Her family was among the wealthy Dutch landowners who had settled around Albany in the mid-1600s, and both her mother and father came from wealthy and well-regarded families. Like many landowners of the time, Philip Schuyler owned slaves, and Eliza would have grown up around slavery. Despite the unrest of the French and Indian War, which her father served in and which was fought in part near her childhood home, Eliza's childhood was spent comfortably, learning to read and sew from her mother.

Like most Dutch families of the area, her family belonged to the Reformed Dutch Church of Albany, which still stands; however, the original 1715 building, where Elizabeth was baptized and attended services, was demolished in 1806. Her upbringing instilled in her a strong and unwavering faith she would retain throughout her life.

When she was a girl, Elizabeth accompanied her father to a meeting of the Six Nations and met Benjamin Franklin when he stayed briefly with the Schuyler family while traveling. She was said to have been something of a tomboy when she was young; throughout her life she retained a strong will and even an impulsiveness that her acquaintances noted.
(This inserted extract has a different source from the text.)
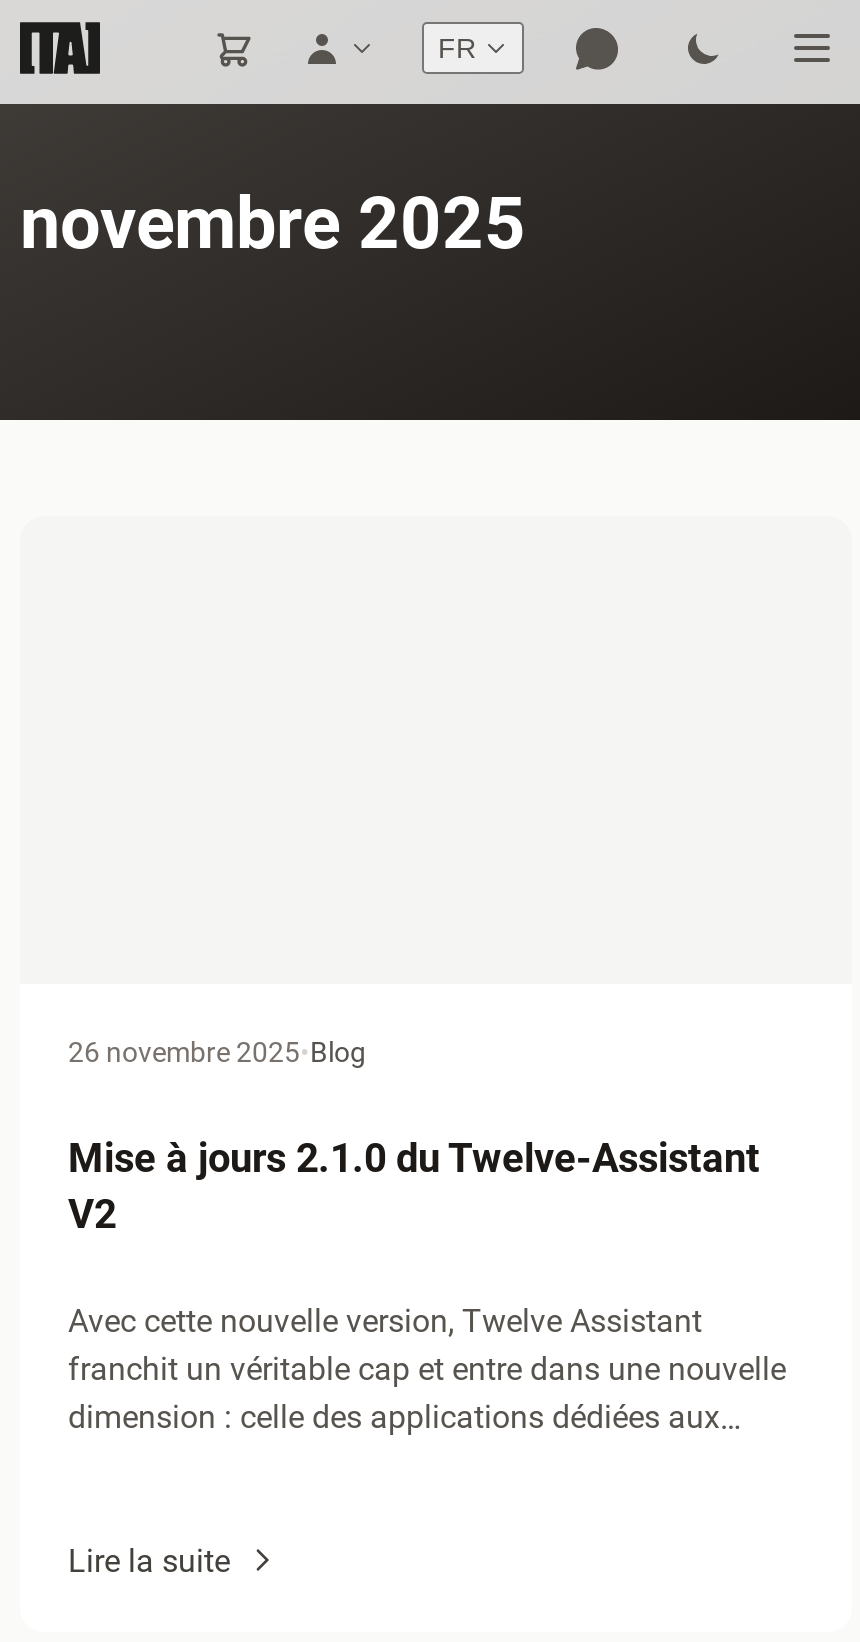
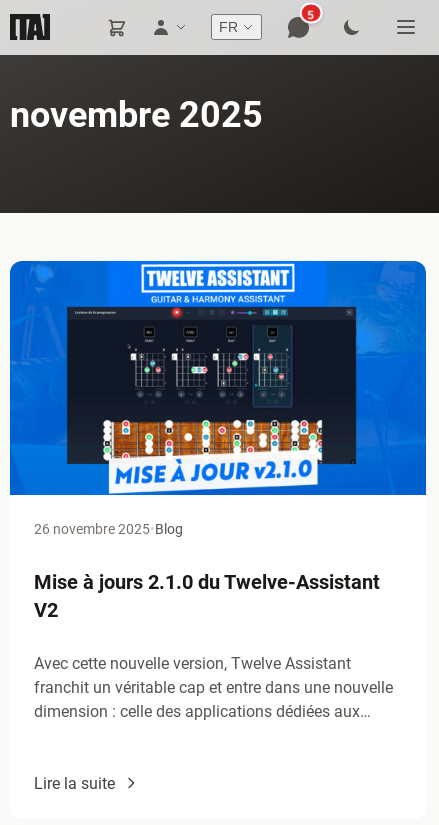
+ 5

+ [image]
James McHenry, one of Washington's aides alongside her future husband, said, "Hers was a strong character with its depth and warmth, whether of feeling or temper controlled, but glowing underneath, bursting through at times in some emphatic expression." Much later, the son of Joanna Bethune, one of the women she worked alongside to found an orphanage later in her life, remembered that "Both [Elizabeth and Joanna] were of determined disposition ... Mrs. Bethune the more cautious, Mrs. Hamilton the more impulsive."

Marriage
In early 1780, Elizabeth went to stay with her aunt, Gertrude Schuyler Cochran, in Morristown, New Jersey. There she met Alexander Hamilton, one of General George Washington's aides-de-camp, who was stationed along with the General and his men in Morristown for the winter. In fact, they had met previously, if briefly, two years before, when Hamilton dined with the Schuylers on his way back from a negotiation on Washington's behalf. Also while in Morristown, Eliza met and became friends with Martha Washington, a friendship they would maintain throughout their husbands' political careers. Eliza later said of Mrs. Washington, "She was always my ideal of a true woman."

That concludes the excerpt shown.